É outra, no entanto, a hipótese que figuramos aqui: a do agente que, sobre haver admitido por declarações no inquérito a prática do delito - furto, por exemplo -, for a preso em flagrante, reconhecido pessoalmente por testemunhas, e em seu poder apreendidas as coisas que subtraíra à vítima. Em tal caso, seria de indivíduo sensato aventurar-se à negativa da autoria do fato criminosos, recalcitrando-se à força da evidência? Ficamos que não. Uma coisa é ser cego, outra negar a existência da luz! Aí pediria a razão que, em seu interrogatório, confessasse o réu, sem salvas nem rodeios, a imputação. Com o quê, do mesmo passo que se pouparia ao arronado e baldio empenho de pelejar contra a realidade da prova dos autora, faria jus ao benefício do art. 65, n III, letra d, do Código Penal, que inscreve a confissão entre as circunstâncias atenuantes da pena .
Por último - e é coisa muito digna de reparo -, trai algo de nobre e louvável o ato de quem, havendo percorrido a vereda da iniqüidade, lá um dia reconheça as faltas que cometeu e proteste emendar-se.
Matéria é esta das mais delicadas, e parece mesmo andar às testilhas com o sagrado princípio da amplitude do direito de defesa. Nada mais inexato, porém; antes, conforma-se às inteiras com aquele venerando aforismo jurídico: para ruim defesa, melhor é nenhuma.

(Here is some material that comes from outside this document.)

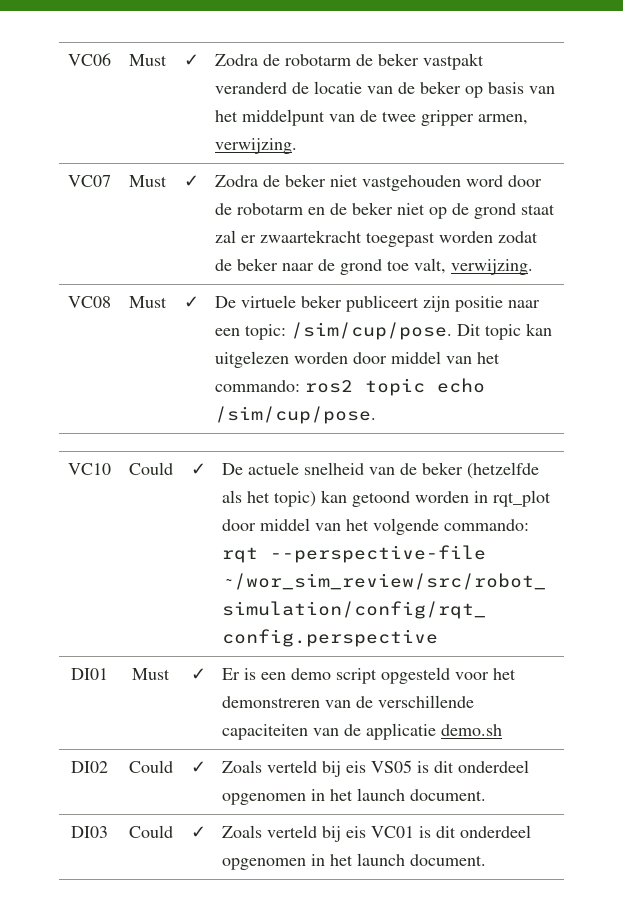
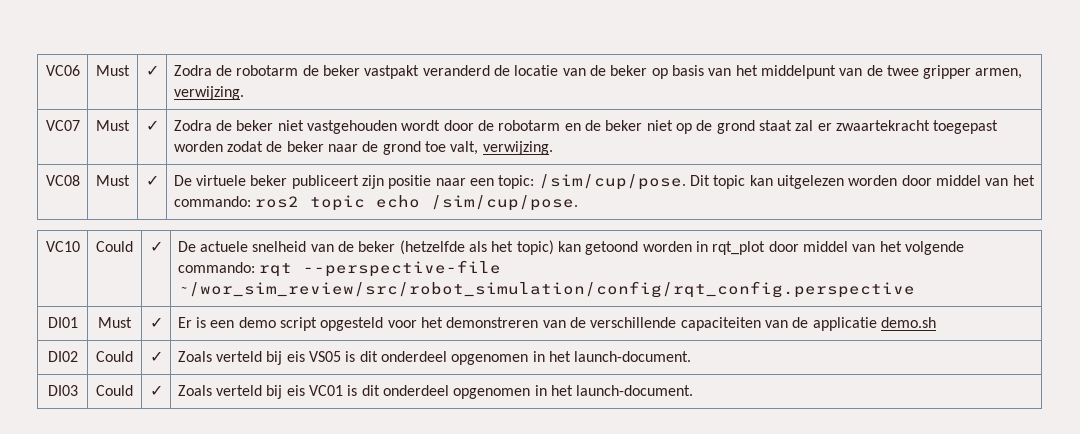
[466,175,504,187] word -> [401,120,441,131] wordt
[357,788,487,801] launch document. -> [574,351,692,362] launch-document.
[357,853,487,866] launch document. -> [576,385,694,396] launch-document.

"A confissão sempre foi reputada prova excelente - regina probationum -, pois que é contrário à natureza alguém afirmar contra si fato que não seja verdadeiro" (Mário Guimarães, O Juiz e a Função Jurisdicional, 1958, pág. 309). R. Garraud, pelo mesmo feitio: "Os antigos consideravam a confissão como a prova por excelência, probatio probatíssima, a rainha das provas, a única que podia num processo criminal assegurar a consciência do juiz e permitir-lhe, sem escrúpulo como sem remorso, pronunciar o castigo capital.'
(Compêndio de Direito Criminal, 1915, vol. NII, pág. 207; trad. A.T. de Menezes);
A confissão afirmam alguns que se acha em hostilidade aos ditames da natureza porque esta impõe silêncio ao culpado (c.f. Mittermayer, Tratado da Prova em Matéria Criminal, 187, t. II, pág. 6º; trad. Alberto Antononio Soares);
"Nenhum homem se deve envergonhar de haver errado; estranhar erros num homem é não querer conhecer que é homem. A nossa maior desgraça não é cair em erros, e não os poder conhecer, ou não querer emendá-los" (Bluteau, Vocabulário, 1713, t. III pág. 192);
CF. Bento de Faria, Código de Processo Penal, 1960, vol. I, pág. 290;
Apud Eliasar Rosa, Dicionário de Conceitos para o Advogado, 1974 pág. 63;
Por não estirar muito este escrito, citamos apenas o Caso dos Irmãos Naves (Sebastião e Joaquim), que passa pelo maior erro judiciário do País. Acusados, em 1937,de latrocínio e metidos a tormentos, ""confessaram" a autoria do crime, por que os condenou o Tribunal de Justiça de Minas Gerais à pena de 25 anos e 6 meses de reclusão. Eis senão quando reaparece (em 1952), são e salvo, Benedito Pereira Caetano, a pseudovítima. Acerca do assunto, que foi transportado também à tela do cinema, há copiosa literatura: Pedro Paulo Filho. Grandes advogados, Grandes Julgamentos, 1989, págs. 79 e 85; João Alamy filho, O Maior Erro Judiciário do Direito Brasileiro, 1965; Leib Soibelman, Enciclopédia do Advogado, 1981 pág. 62; etc.;
O preceito da lei diz com a doutrina de nossos maiores: "Quem se acusa a si mesmo escusa acusador, e faz leve o seu delito" (Manuel Bernardes, Nova Floresta, 17II, t.III, pág. 259); "A confissão da culpa costuma fazer menor a pena" (Matias Aires, Reflexões sobre a Vaidade dos Homens, 1752, prólogo); "A confissão é atenuante de culpa" (Júlio de Castilho, Os Dois Plínios, 1906, pág. 3621).